=== THE DATA ===

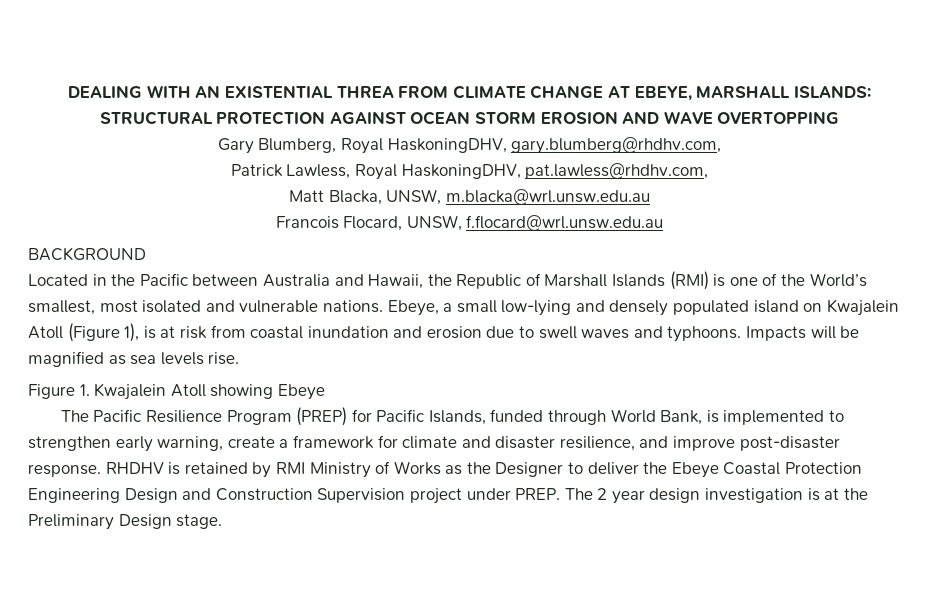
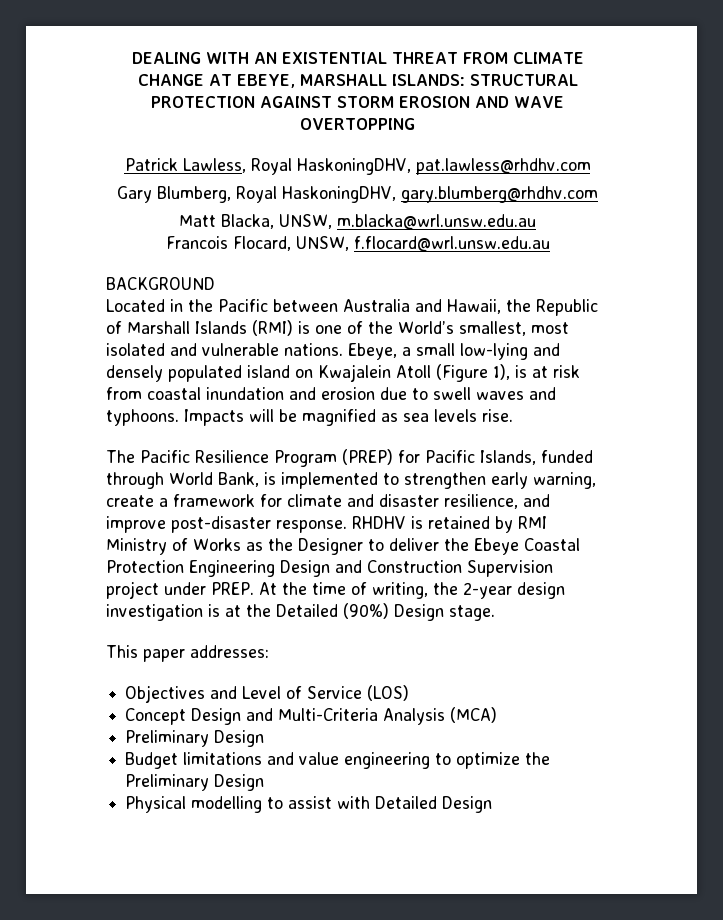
- DEALING WITH AN EXISTENTIAL THREA FROM CLIMATE CHANGE AT EBEYE, MARSHALL ISLANDS: STRUCTURAL PROTECTION AGAINST OCEAN STORM EROSION AND WAVE OVERTOPPING
+ DEALING WITH AN EXISTENTIAL THREAT FROM CLIMATE CHANGE AT EBEYE, MARSHALL ISLANDS: STRUCTURAL PROTECTION AGAINST STORM EROSION AND WAVE OVERTOPPING
+ Patrick Lawless, Royal HaskoningDHV, pat.lawless@rhdhv.com
- Gary Blumberg, Royal HaskoningDHV, gary.blumberg@rhdhv.com,
- Patrick Lawless, Royal HaskoningDHV, pat.lawless@rhdhv.com,
+ Gary Blumberg, Royal HaskoningDHV, gary.blumberg@rhdhv.com
- Figure 1. Kwajalein Atoll showing Ebeye
- The 2 year design investigation is at the Preliminary Design stage.
+ At the time of writing, the 2-year design investigation is at the Detailed (90%) Design stage.
+ This paper addresses:
+ Objectives and Level of Service (LOS)
+ Concept Design and Multi-Criteria Analysis (MCA)
+ Preliminary Design
+ Budget limitations and value engineering to optimize the Preliminary Design
+ Physical modelling to assist with Detailed Design

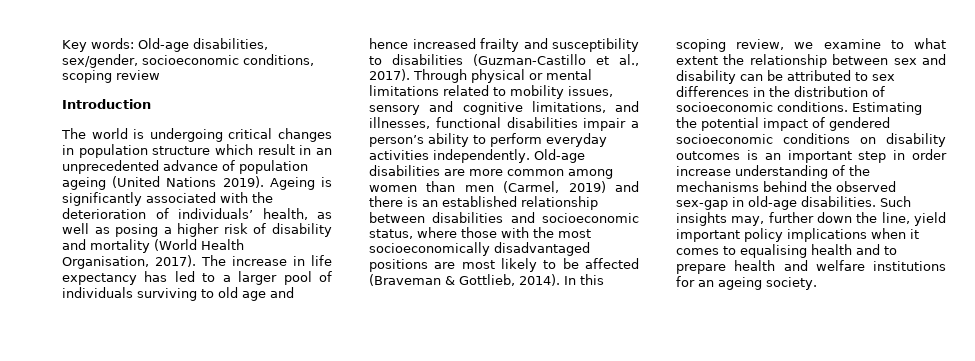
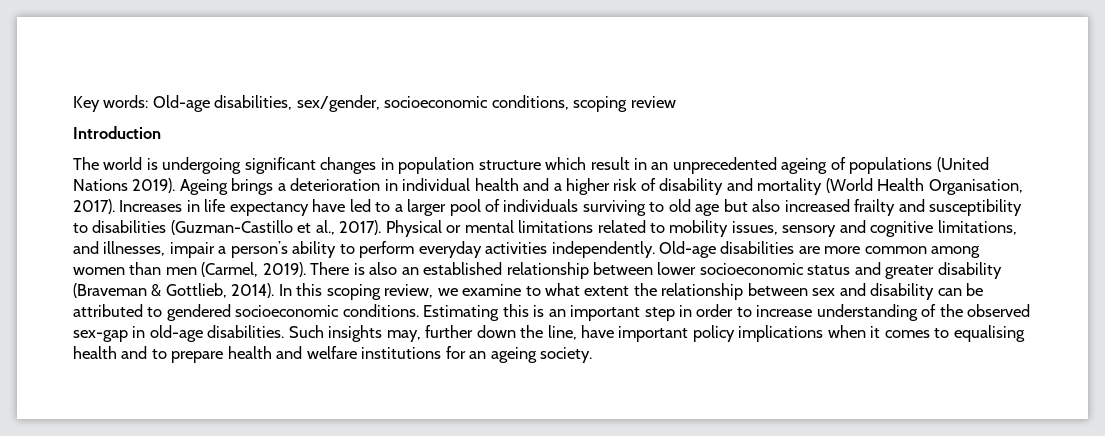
- The world is undergoing critical changes in population structure which result in an unprecedented advance of population ageing (United Nations 2019). Ageing is significantly associated with the deterioration of individuals’ health, as well as posing a higher risk of disability and mortality (World Health Organisation, 2017).
+ The world is undergoing significant changes in population structure which result in an unprecedented ageing of populations (United Nations 2019). Ageing brings a deterioration in individual health and a higher risk of disability and mortality (World Health Organisation, 2017).
- The increase in life expectancy has led to a larger pool of individuals surviving to old age and hence increased frailty and susceptibility to disabilities (Guzman-Castillo et al., 2017).
+ Increases in life expectancy have led to a larger pool of individuals surviving to old age but also increased frailty and susceptibility to disabilities (Guzman-Castillo et al., 2017).
- Through physical or mental limitations related to mobility issues, sensory and cognitive limitations, and illnesses, functional disabilities impair a person’s ability to perform everyday activities independently.
+ Physical or mental limitations related to mobility issues, sensory and cognitive limitations, and illnesses, impair a person’s ability to perform everyday activities independently.
- Old-age disabilities are more common among women than men (Carmel, 2019) and there is an established relationship between disabilities and socioeconomic status, where those with the most socioeconomically disadvantaged positions are most likely to be affected (Braveman & Gottlieb, 2014).
+ Old-age disabilities are more common among women than men (Carmel, 2019). There is also an established relationship between lower socioeconomic status and greater disability (Braveman & Gottlieb, 2014).
- In this scoping review, we examine to what extent the relationship between sex and disability can be attributed to sex differences in the distribution of socioeconomic conditions. Estimating the potential impact of gendered socioeconomic conditions on disability outcomes is an important step in order increase understanding of the mechanisms behind the observed sex-gap in old-age disabilities.
+ In this scoping review, we examine to what extent the relationship between sex and disability can be attributed to gendered socioeconomic conditions. Estimating this is an important step in order to increase understanding of the observed sex-gap in old-age disabilities.
- Such insights may, further down the line, yield important policy implications when it comes to equalising health and to prepare health and welfare institutions for an ageing society.
+ Such insights may, further down the line, have important policy implications when it comes to equalising health and to prepare health and welfare institutions for an ageing society.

===

Pictures stay out; the data above is to be returned exactly.

- DEALING WITH AN EXISTENTIAL THREA FROM CLIMATE CHANGE AT EBEYE, MARSHALL ISLANDS: STRUCTURAL PROTECTION AGAINST OCEAN STORM EROSION AND WAVE OVERTOPPING
+ DEALING WITH AN EXISTENTIAL THREAT FROM CLIMATE CHANGE AT EBEYE, MARSHALL ISLANDS: STRUCTURAL PROTECTION AGAINST STORM EROSION AND WAVE OVERTOPPING
+ Patrick Lawless, Royal HaskoningDHV, pat.lawless@rhdhv.com
- Gary Blumberg, Royal HaskoningDHV, gary.blumberg@rhdhv.com,
- Patrick Lawless, Royal HaskoningDHV, pat.lawless@rhdhv.com,
+ Gary Blumberg, Royal HaskoningDHV, gary.blumberg@rhdhv.com
- Figure 1. Kwajalein Atoll showing Ebeye
- The 2 year design investigation is at the Preliminary Design stage.
+ At the time of writing, the 2-year design investigation is at the Detailed (90%) Design stage.
+ This paper addresses:
+ Objectives and Level of Service (LOS)
+ Concept Design and Multi-Criteria Analysis (MCA)
+ Preliminary Design
+ Budget limitations and value engineering to optimize the Preliminary Design
+ Physical modelling to assist with Detailed Design

- The world is undergoing critical changes in population structure which result in an unprecedented advance of population ageing (United Nations 2019). Ageing is significantly associated with the deterioration of individuals’ health, as well as posing a higher risk of disability and mortality (World Health Organisation, 2017).
+ The world is undergoing significant changes in population structure which result in an unprecedented ageing of populations (United Nations 2019). Ageing brings a deterioration in individual health and a higher risk of disability and mortality (World Health Organisation, 2017).
- The increase in life expectancy has led to a larger pool of individuals surviving to old age and hence increased frailty and susceptibility to disabilities (Guzman-Castillo et al., 2017).
+ Increases in life expectancy have led to a larger pool of individuals surviving to old age but also increased frailty and susceptibility to disabilities (Guzman-Castillo et al., 2017).
- Through physical or mental limitations related to mobility issues, sensory and cognitive limitations, and illnesses, functional disabilities impair a person’s ability to perform everyday activities independently.
+ Physical or mental limitations related to mobility issues, sensory and cognitive limitations, and illnesses, impair a person’s ability to perform everyday activities independently.
- Old-age disabilities are more common among women than men (Carmel, 2019) and there is an established relationship between disabilities and socioeconomic status, where those with the most socioeconomically disadvantaged positions are most likely to be affected (Braveman & Gottlieb, 2014).
+ Old-age disabilities are more common among women than men (Carmel, 2019). There is also an established relationship between lower socioeconomic status and greater disability (Braveman & Gottlieb, 2014).
- In this scoping review, we examine to what extent the relationship between sex and disability can be attributed to sex differences in the distribution of socioeconomic conditions. Estimating the potential impact of gendered socioeconomic conditions on disability outcomes is an important step in order increase understanding of the mechanisms behind the observed sex-gap in old-age disabilities.
+ In this scoping review, we examine to what extent the relationship between sex and disability can be attributed to gendered socioeconomic conditions. Estimating this is an important step in order to increase understanding of the observed sex-gap in old-age disabilities.
- Such insights may, further down the line, yield important policy implications when it comes to equalising health and to prepare health and welfare institutions for an ageing society.
+ Such insights may, further down the line, have important policy implications when it comes to equalising health and to prepare health and welfare institutions for an ageing society.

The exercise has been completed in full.